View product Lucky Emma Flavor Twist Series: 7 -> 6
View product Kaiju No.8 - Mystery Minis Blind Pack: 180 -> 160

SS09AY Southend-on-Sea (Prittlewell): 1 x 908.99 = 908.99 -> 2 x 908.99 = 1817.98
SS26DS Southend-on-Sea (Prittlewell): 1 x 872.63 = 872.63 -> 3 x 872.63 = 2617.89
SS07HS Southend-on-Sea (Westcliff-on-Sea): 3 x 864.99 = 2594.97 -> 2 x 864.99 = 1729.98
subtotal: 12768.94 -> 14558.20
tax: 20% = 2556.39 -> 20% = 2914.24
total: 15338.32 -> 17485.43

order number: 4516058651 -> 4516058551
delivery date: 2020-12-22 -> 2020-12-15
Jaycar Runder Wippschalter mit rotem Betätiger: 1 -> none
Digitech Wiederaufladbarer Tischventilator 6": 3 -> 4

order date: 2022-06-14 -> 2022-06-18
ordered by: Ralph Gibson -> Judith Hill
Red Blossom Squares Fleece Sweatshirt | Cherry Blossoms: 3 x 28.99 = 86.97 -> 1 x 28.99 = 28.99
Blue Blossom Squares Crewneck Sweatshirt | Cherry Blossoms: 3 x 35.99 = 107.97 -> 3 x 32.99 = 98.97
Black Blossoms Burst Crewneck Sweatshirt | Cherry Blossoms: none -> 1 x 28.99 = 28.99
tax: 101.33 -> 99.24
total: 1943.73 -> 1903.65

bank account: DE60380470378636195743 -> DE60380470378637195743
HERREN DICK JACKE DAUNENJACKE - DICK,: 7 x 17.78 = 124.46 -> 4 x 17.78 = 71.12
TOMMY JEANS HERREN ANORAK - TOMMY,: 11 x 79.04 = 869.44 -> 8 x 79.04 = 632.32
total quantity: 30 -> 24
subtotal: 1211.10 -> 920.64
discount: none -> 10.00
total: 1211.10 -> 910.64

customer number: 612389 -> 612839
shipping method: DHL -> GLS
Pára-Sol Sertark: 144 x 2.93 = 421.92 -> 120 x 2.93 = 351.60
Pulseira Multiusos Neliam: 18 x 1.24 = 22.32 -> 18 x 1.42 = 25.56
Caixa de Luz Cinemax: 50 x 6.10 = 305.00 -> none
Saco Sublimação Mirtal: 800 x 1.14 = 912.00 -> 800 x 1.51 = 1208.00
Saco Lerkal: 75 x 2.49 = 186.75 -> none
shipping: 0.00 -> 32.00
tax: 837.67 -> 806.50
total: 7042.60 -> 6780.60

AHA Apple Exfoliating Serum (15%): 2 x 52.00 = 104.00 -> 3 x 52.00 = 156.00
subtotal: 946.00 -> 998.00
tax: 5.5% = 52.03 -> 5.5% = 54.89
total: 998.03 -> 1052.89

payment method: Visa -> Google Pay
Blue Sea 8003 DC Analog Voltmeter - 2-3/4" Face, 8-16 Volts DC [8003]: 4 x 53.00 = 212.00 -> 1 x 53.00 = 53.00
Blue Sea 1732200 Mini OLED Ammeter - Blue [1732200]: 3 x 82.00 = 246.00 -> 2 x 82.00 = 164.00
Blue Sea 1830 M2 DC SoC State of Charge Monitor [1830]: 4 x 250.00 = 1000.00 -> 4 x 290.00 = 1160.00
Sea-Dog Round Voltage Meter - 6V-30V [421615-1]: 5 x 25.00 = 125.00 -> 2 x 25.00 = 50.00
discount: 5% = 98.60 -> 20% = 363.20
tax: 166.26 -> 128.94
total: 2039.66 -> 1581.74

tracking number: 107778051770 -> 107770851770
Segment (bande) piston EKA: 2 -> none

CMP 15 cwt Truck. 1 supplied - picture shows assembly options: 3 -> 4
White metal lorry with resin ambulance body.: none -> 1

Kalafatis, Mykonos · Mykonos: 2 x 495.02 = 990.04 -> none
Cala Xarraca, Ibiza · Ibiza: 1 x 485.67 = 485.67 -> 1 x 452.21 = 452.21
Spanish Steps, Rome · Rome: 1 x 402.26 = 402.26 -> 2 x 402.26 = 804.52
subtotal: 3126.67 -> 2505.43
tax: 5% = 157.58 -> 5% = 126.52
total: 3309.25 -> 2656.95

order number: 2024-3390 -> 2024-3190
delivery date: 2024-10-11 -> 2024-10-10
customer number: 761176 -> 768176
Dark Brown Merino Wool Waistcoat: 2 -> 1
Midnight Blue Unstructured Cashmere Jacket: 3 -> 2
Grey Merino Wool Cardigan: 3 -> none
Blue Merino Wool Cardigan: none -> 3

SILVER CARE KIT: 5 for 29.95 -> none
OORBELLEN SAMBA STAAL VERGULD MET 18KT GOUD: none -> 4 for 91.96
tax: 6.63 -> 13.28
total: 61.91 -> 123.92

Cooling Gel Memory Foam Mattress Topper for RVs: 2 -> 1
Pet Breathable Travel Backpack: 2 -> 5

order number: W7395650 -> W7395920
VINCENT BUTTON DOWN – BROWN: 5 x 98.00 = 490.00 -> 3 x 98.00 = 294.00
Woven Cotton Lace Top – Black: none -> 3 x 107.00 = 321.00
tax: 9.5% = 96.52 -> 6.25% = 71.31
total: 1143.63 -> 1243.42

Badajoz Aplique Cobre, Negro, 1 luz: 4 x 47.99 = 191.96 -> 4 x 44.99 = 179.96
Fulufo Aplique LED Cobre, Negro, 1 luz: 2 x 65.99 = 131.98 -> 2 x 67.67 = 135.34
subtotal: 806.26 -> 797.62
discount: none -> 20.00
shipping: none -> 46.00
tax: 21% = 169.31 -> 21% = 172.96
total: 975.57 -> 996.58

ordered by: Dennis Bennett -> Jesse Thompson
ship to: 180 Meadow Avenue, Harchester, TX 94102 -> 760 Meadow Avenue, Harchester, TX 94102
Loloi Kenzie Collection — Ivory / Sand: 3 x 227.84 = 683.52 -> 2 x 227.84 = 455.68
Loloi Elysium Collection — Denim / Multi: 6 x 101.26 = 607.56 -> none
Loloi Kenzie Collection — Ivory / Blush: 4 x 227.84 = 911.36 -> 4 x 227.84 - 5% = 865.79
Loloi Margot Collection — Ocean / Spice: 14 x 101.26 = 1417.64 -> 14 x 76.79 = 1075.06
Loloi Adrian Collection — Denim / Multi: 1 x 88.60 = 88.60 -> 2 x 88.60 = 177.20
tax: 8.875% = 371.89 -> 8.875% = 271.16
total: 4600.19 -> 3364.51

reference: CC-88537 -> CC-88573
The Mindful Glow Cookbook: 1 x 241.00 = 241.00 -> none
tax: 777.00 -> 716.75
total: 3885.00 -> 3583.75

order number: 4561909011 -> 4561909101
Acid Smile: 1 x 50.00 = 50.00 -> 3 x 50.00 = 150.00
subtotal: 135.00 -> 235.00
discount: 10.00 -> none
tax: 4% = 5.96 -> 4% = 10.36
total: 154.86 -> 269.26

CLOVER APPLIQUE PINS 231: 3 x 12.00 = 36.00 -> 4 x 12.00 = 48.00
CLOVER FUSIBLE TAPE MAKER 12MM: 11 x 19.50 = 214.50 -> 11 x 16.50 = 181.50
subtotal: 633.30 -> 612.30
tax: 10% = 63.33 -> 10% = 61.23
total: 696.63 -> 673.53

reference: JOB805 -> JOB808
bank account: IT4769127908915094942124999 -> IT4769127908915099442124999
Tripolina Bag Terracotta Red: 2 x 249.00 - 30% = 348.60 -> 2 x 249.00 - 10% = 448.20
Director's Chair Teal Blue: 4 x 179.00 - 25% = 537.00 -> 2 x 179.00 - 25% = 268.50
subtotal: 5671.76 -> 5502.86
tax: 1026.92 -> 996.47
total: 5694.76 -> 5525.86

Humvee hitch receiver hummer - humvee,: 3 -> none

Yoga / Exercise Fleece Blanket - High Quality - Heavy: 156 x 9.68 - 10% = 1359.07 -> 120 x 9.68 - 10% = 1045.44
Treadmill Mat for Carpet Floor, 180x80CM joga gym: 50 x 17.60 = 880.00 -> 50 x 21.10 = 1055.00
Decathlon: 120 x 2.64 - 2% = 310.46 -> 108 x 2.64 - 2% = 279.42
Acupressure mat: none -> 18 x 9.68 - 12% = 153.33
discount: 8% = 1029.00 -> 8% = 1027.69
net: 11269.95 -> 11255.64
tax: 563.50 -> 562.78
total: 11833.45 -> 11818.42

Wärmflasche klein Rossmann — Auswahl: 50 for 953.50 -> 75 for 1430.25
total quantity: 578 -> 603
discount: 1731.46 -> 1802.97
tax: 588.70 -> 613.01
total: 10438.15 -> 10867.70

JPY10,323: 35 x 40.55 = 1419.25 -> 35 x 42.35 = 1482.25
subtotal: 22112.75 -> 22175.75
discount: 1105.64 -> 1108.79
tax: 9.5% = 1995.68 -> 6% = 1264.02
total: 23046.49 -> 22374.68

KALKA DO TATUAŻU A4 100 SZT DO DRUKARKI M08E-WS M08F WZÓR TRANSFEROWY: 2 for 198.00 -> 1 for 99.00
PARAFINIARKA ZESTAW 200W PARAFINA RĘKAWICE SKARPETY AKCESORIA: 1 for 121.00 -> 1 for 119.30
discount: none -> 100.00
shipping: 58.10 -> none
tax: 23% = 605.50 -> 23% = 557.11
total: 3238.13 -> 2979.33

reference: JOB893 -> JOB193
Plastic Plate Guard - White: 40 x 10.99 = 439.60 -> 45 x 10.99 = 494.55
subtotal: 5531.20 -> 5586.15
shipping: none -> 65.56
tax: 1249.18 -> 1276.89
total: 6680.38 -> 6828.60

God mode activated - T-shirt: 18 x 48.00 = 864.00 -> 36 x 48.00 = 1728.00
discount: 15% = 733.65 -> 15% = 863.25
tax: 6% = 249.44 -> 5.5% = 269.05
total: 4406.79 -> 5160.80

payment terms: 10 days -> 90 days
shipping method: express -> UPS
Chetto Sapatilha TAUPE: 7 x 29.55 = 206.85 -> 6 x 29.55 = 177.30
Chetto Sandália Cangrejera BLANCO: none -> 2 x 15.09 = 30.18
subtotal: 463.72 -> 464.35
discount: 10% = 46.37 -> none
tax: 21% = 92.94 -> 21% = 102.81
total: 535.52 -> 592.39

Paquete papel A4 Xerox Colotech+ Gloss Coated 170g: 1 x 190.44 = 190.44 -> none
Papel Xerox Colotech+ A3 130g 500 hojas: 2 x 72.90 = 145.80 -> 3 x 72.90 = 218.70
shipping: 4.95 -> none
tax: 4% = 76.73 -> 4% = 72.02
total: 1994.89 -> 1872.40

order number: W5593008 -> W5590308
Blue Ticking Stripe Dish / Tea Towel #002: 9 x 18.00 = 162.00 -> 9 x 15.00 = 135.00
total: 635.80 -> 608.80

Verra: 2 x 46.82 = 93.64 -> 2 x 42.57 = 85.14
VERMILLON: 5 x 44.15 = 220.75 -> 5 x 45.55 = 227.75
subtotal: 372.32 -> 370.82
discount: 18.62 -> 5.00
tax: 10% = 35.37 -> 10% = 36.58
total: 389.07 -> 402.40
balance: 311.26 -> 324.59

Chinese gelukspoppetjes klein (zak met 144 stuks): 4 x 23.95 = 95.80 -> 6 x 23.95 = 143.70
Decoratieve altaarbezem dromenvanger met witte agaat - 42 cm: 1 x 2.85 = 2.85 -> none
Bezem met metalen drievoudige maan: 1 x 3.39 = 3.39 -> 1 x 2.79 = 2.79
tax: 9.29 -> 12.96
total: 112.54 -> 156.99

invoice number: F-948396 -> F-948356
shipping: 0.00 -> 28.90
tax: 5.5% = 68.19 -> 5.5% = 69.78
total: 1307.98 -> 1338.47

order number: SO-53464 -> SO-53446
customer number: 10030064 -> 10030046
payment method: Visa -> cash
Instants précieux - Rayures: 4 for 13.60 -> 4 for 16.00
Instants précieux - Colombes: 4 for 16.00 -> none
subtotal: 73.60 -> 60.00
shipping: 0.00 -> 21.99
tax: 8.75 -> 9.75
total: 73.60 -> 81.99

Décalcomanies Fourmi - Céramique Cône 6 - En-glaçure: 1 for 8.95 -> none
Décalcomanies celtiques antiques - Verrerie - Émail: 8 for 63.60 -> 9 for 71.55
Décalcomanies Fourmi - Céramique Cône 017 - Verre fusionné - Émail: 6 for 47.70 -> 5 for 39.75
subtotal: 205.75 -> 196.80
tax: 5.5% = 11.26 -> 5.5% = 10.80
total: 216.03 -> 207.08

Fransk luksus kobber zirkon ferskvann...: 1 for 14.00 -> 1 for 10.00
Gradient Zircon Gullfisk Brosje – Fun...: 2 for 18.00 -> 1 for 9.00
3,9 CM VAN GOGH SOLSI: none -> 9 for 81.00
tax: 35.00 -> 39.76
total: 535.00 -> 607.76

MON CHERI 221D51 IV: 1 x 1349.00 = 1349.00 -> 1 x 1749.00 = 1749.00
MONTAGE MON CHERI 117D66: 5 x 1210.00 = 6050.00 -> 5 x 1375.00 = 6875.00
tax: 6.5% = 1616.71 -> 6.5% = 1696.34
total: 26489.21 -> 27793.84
......
### [Activity]
Every line in the data that holds "Ivory" should be copied out.

### [Written answer]
Loloi Kenzie Collection — Ivory / Sand: 3 x 227.84 = 683.52 -> 2 x 227.84 = 455.68
Loloi Kenzie Collection — Ivory / Blush: 4 x 227.84 = 911.36 -> 4 x 227.84 - 5% = 865.79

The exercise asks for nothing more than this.